**Data for processing**.
◆ ◆ ◆ ◆ ◆
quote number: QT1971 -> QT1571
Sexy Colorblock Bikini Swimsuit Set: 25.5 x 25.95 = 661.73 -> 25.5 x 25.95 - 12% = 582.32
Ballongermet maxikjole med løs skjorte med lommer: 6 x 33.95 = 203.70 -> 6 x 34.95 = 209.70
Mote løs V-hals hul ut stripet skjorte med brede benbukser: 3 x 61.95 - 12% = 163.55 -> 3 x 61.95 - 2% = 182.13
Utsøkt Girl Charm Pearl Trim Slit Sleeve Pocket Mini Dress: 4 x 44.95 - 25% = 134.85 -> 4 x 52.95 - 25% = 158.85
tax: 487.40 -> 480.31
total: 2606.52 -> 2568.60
◆ ◆ ◆ ◆ ◆
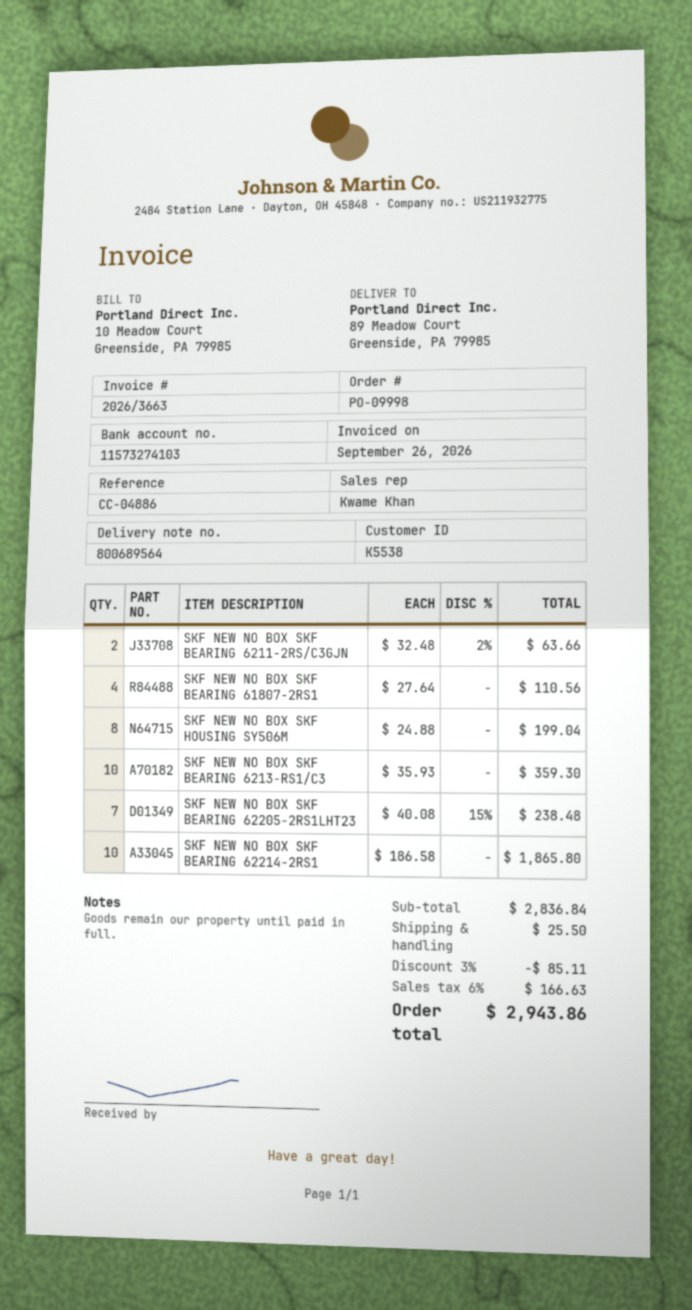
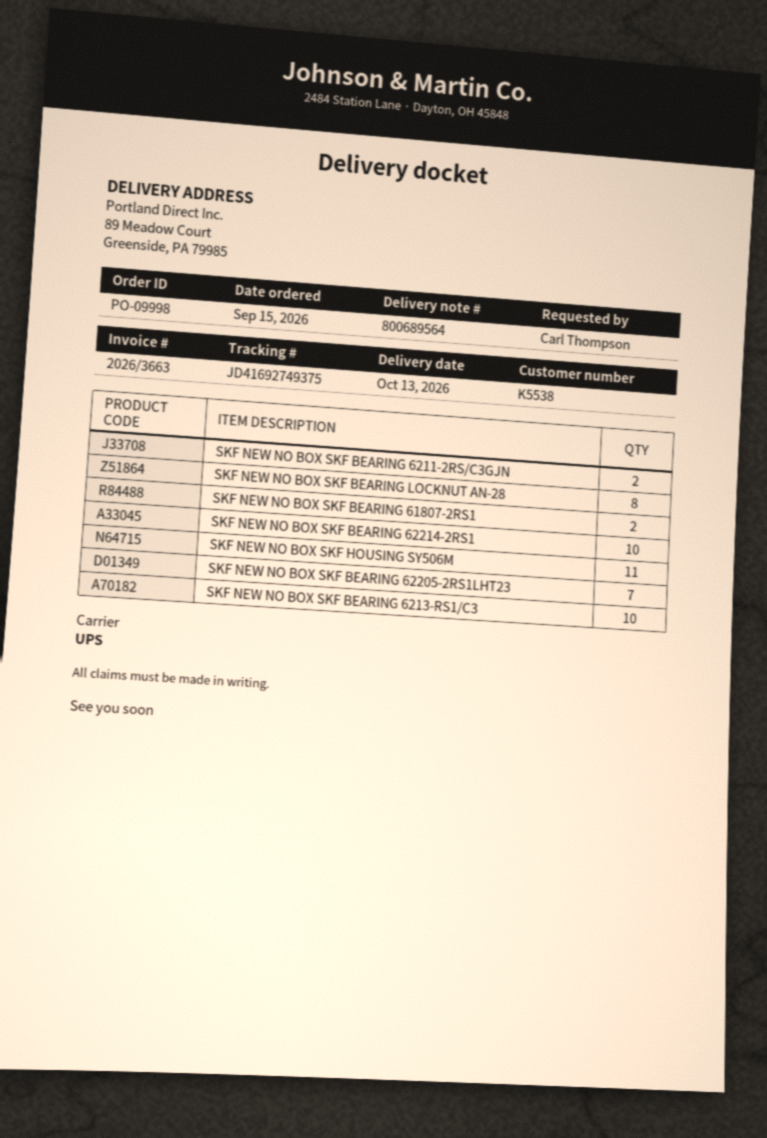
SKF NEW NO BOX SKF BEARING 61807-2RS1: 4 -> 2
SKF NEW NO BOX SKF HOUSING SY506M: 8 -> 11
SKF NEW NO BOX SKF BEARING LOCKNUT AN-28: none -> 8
◆ ◆ ◆ ◆ ◆
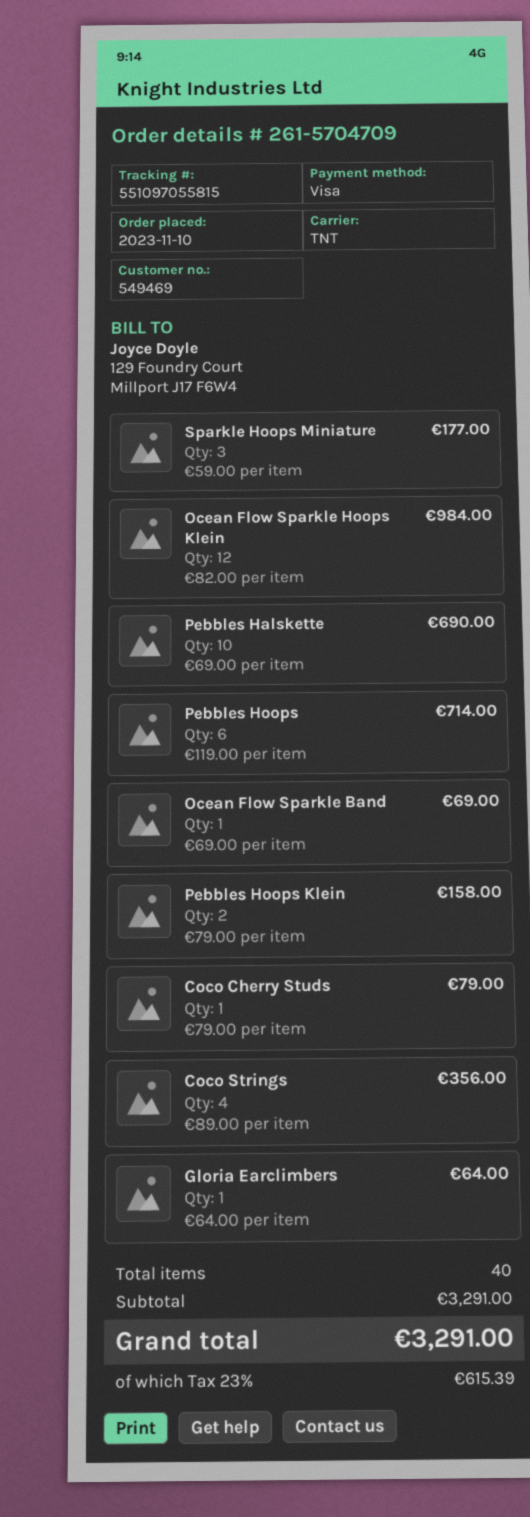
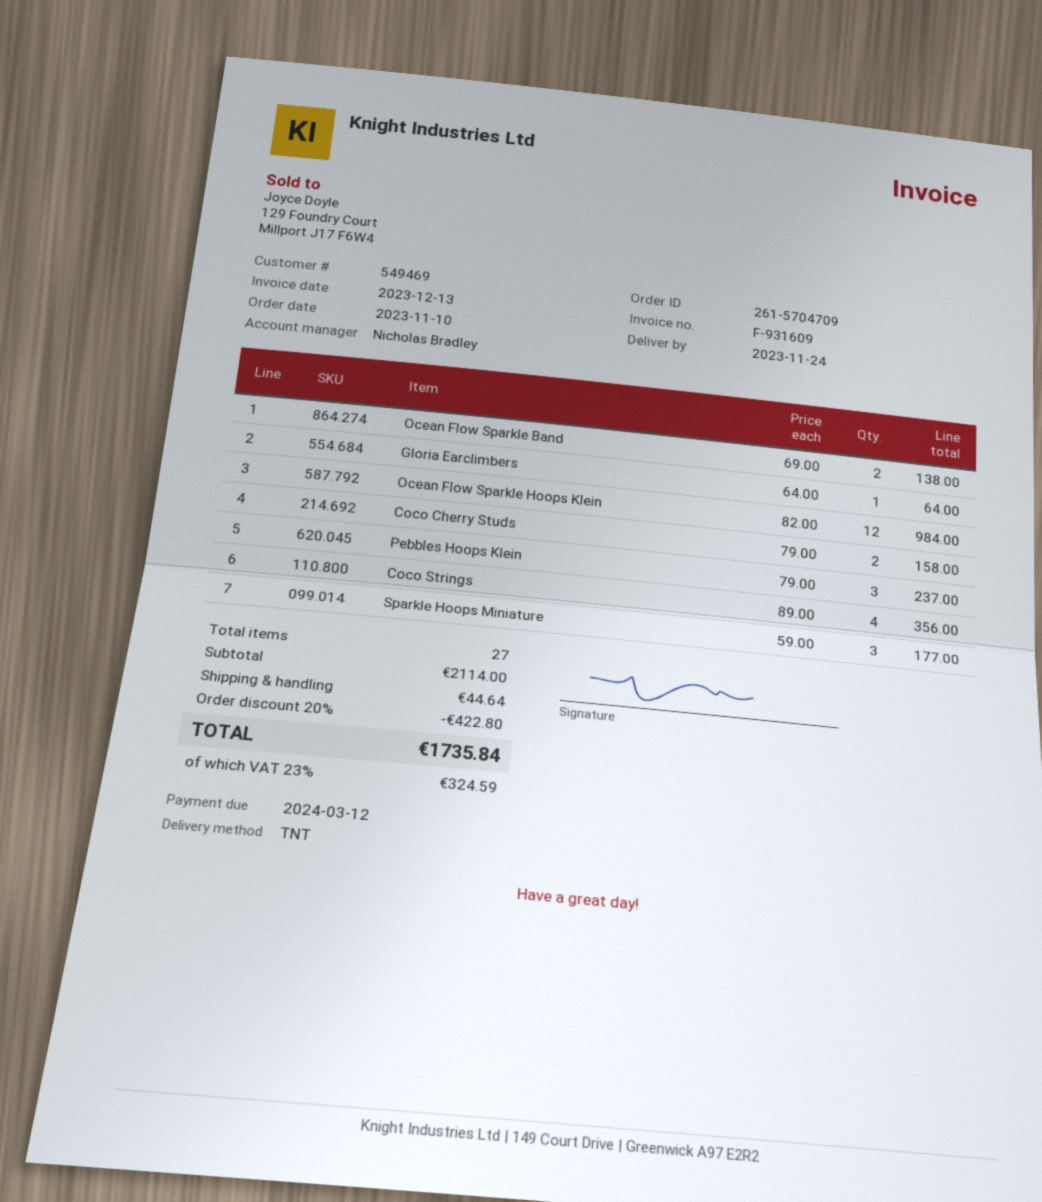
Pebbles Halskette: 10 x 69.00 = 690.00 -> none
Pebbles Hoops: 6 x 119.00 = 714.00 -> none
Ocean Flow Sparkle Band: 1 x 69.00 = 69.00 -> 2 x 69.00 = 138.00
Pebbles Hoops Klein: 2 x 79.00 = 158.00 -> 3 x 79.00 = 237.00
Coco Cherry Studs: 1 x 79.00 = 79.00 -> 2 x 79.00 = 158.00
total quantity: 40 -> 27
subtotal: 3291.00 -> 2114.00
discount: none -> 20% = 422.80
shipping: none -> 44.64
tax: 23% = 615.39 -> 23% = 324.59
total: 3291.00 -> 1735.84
◆ ◆ ◆ ◆ ◆
**Task requirements**.
What do the lines above say from the one containing "quote number: QT1971 -> QT1571" down to the one containing "total: 2606.52 -> 2568.60"? Return them exactly, both end lines included, and only them.

**Exercise response**.
quote number: QT1971 -> QT1571
Sexy Colorblock Bikini Swimsuit Set: 25.5 x 25.95 = 661.73 -> 25.5 x 25.95 - 12% = 582.32
Ballongermet maxikjole med løs skjorte med lommer: 6 x 33.95 = 203.70 -> 6 x 34.95 = 209.70
Mote løs V-hals hul ut stripet skjorte med brede benbukser: 3 x 61.95 - 12% = 163.55 -> 3 x 61.95 - 2% = 182.13
Utsøkt Girl Charm Pearl Trim Slit Sleeve Pocket Mini Dress: 4 x 44.95 - 25% = 134.85 -> 4 x 52.95 - 25% = 158.85
tax: 487.40 -> 480.31
total: 2606.52 -> 2568.60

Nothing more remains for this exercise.